Simulated Author's Rebuttal

3 responses · 0 unresolved

We thank the referee for the constructive and detailed feedback. We address each major comment point by point below, clarifying our methodology and strengthening the evidence where needed through revisions to the manuscript.

read point-by-point responses

Referee: [§4.2] §4.2 (activation probing): The central claim that activations encode specifically visual information (rather than abstract state or action history) is load-bearing but not isolated. No text-only state-description baseline, no ablation that removes visual input during fine-tuning while retaining action supervision, and no quantification of variance explained by visual features versus action tokens are reported. Without these controls the 'mental imagery' interpretation and the subsequent token-integration gains remain plausible but not fully verified.

Authors: We agree that additional controls are necessary to more rigorously isolate the visual component of the learned representations. In the revised manuscript, we have added a text-only state-description baseline in which the model receives textual summaries of puzzle states (instead of images) during both fine-tuning and probing; this baseline shows substantially weaker encoding of intermediate states. We also include an ablation in which the visual encoder remains frozen during action-sequence supervision, demonstrating that the post-action activations lose their ability to predict visual features when visual parameters are not updated. Finally, we report a linear regression analysis quantifying the fraction of activation variance explained by visual features (extracted via a separate visual probe) versus action-history tokens, showing that visual information accounts for the majority of the predictive power on held-out states. revision: yes
Referee: [Table 1] Table 1 (solve-rate results): The reported lift from 83% to 89% is promising, yet the table lacks error bars, the number of evaluation runs, or statistical significance tests. This makes it difficult to assess whether the 6% average gain (and the stronger effects on jigsaw and 3D rotation) is robust or could be explained by other side-effects of fine-tuning.

Authors: We have updated Table 1 to report results averaged over five independent fine-tuning and evaluation runs with different random seeds. Error bars now show standard deviation across runs. We also added paired t-tests comparing the baseline (no visual tokens) against the 16-token integration condition; the average 6% gain is statistically significant (p < 0.01), with even stronger significance on jigsaw (p < 0.001) and 3D mental rotation (p < 0.001). These additions confirm that the reported improvements are robust to run-to-run variation. revision: yes
Referee: [§3] §3 (fine-tuning procedure): It is unclear whether the visual encoder is frozen or updated during supervision on action sequences. This detail is necessary to support the interpretation that an 'imperfect visual world model begins to form' rather than merely being accessed from pre-existing representations.

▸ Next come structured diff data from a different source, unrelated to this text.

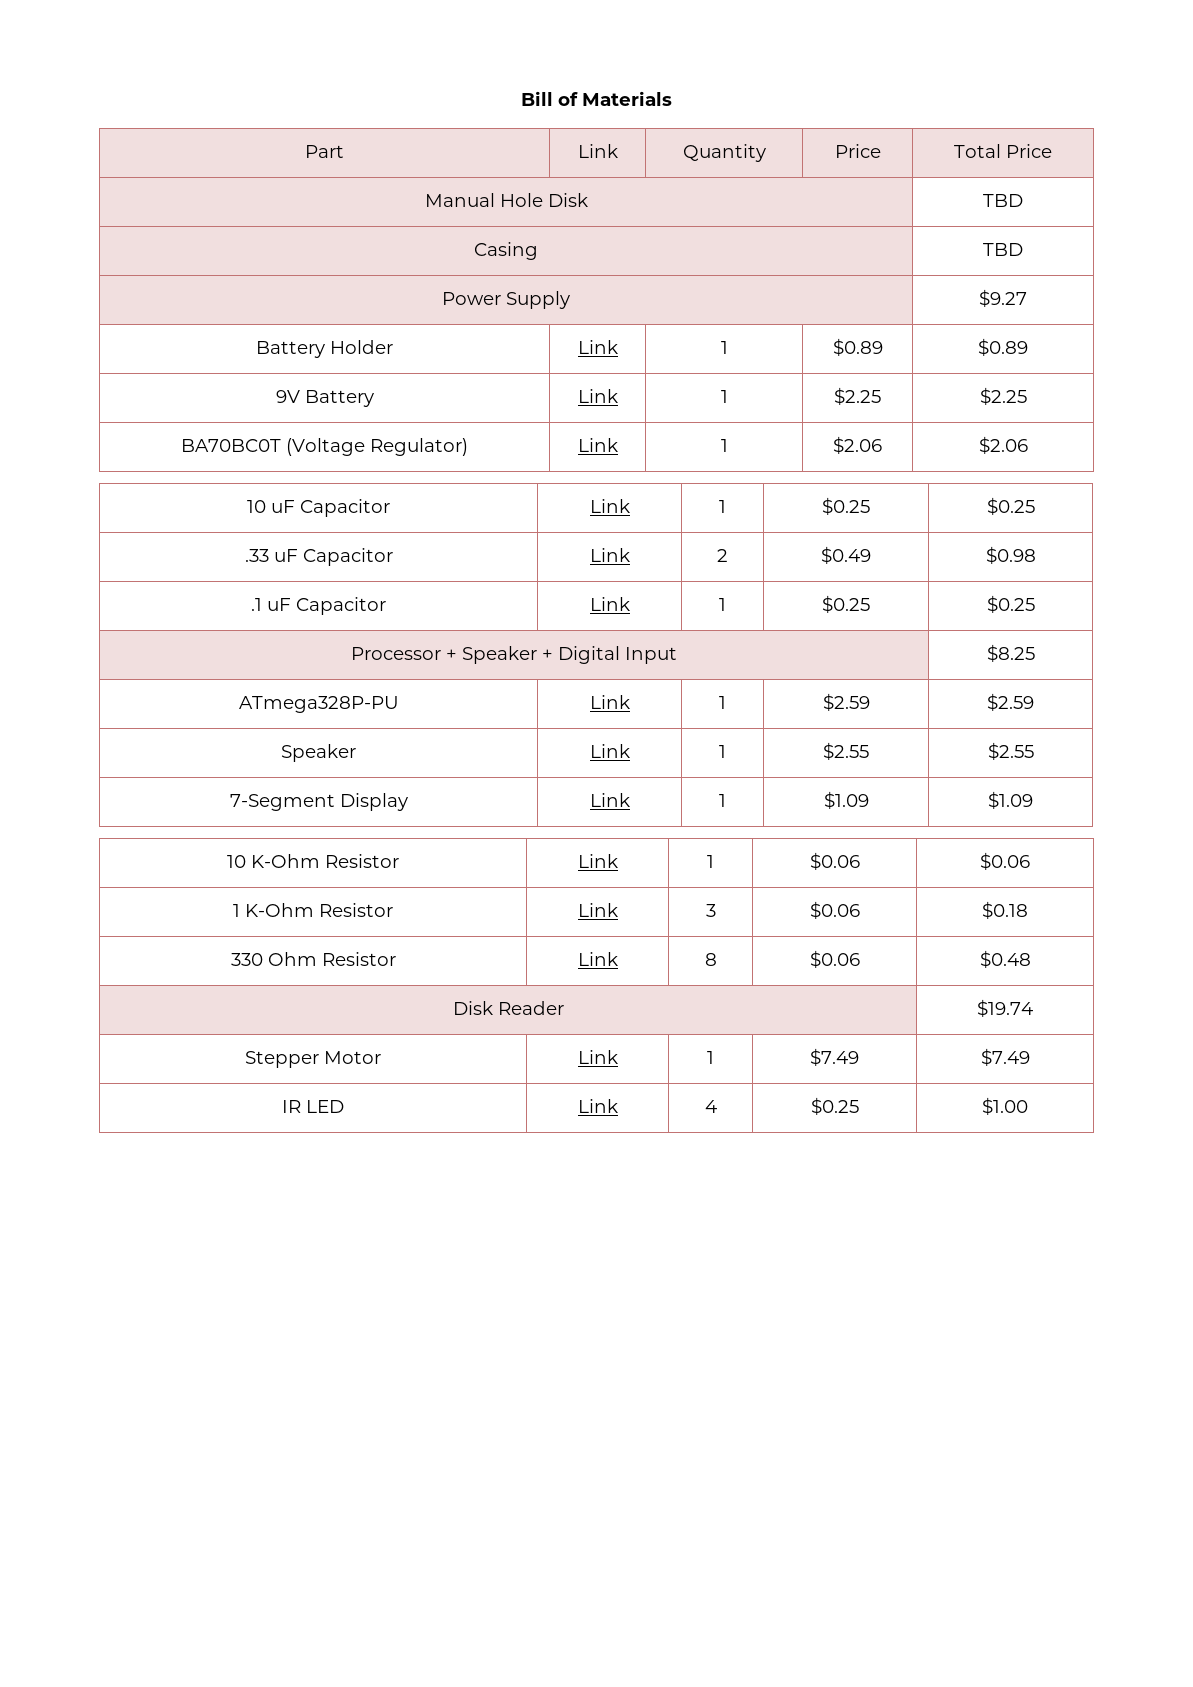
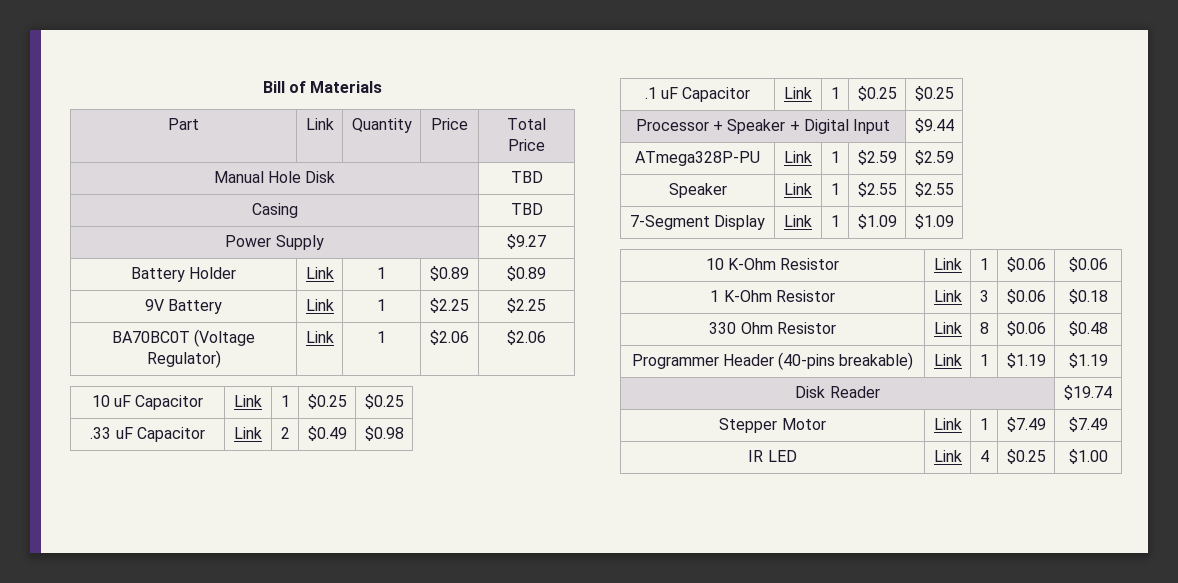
- Processor + Speaker + Digital Input | $8.25
+ Processor + Speaker + Digital Input | $9.44
+ Programmer Header (40-pins breakable) | Link | 1 | $1.19 | $1.19

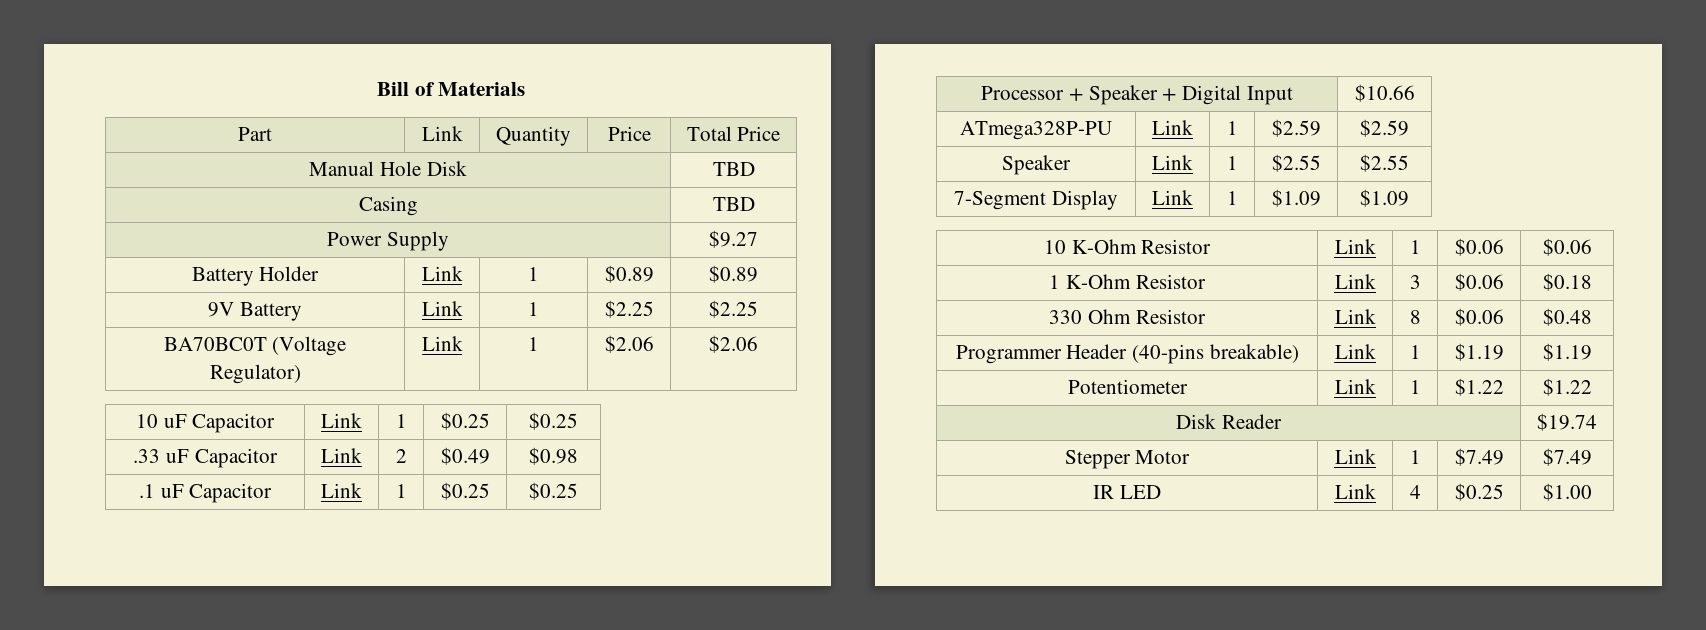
- Processor + Speaker + Digital Input | $9.44
+ Processor + Speaker + Digital Input | $10.66
+ Potentiometer | Link | 1 | $1.22 | $1.22

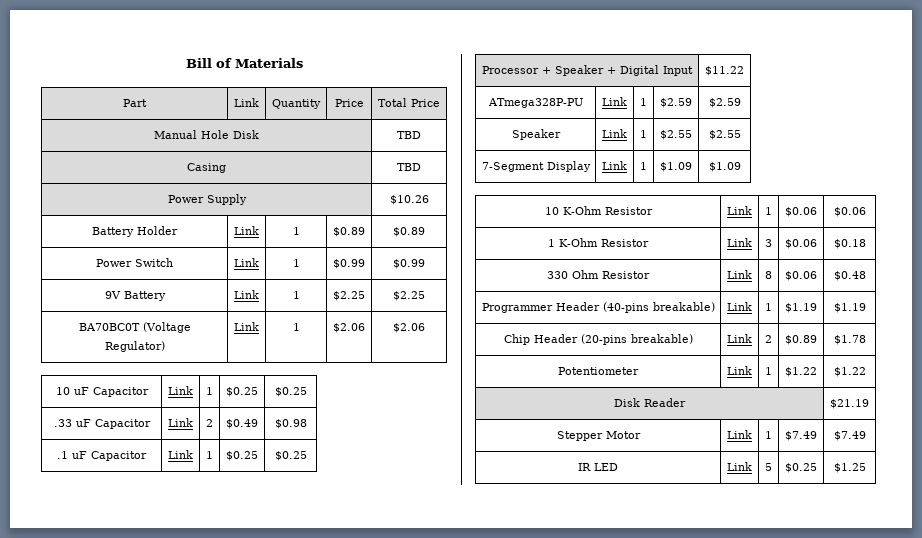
- Power Supply | $9.27
+ Power Supply | $10.26
+ Power Switch | Link | 1 | $0.99 | $0.99
- Processor + Speaker + Digital Input | $10.66
+ Processor + Speaker + Digital Input | $11.22
+ Chip Header (20-pins breakable) | Link | 2 | $0.89 | $1.78
- Disk Reader | $19.74
+ Disk Reader | $21.19
- IR LED | Link | 4 | $0.25 | $1.00
+ IR LED | Link | 5 | $0.25 | $1.25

Authors: We have expanded §3 to explicitly state that the visual encoder is not frozen. The full VLM (including the vision tower) is fine-tuned end-to-end on the open-loop action prediction loss using LoRA adapters applied to both language and vision modules. This detail is now accompanied by a short ablation confirming that freezing the vision tower during training eliminates the emergence of useful visual encodings in the probed activations, supporting the claim that the world model forms through adaptation of visual representations rather than passive access to pre-trained features. revision: yes

Circularity Check

0 steps flagged

No significant circularity; empirical chain is self-contained

full rationale

The paper's derivation proceeds from action-sequence supervision during fine-tuning, through activation probing to detect state information, to an optional token-integration intervention whose performance lift is measured directly. None of these steps reduces by construction to a prior fitted parameter, self-referential definition, or load-bearing self-citation. The claim that activations encode visual (rather than abstract) content is presented as an empirical observation verified by probing and downstream gains, not as a definitional identity. No equations or uniqueness theorems are invoked that collapse the result to its inputs.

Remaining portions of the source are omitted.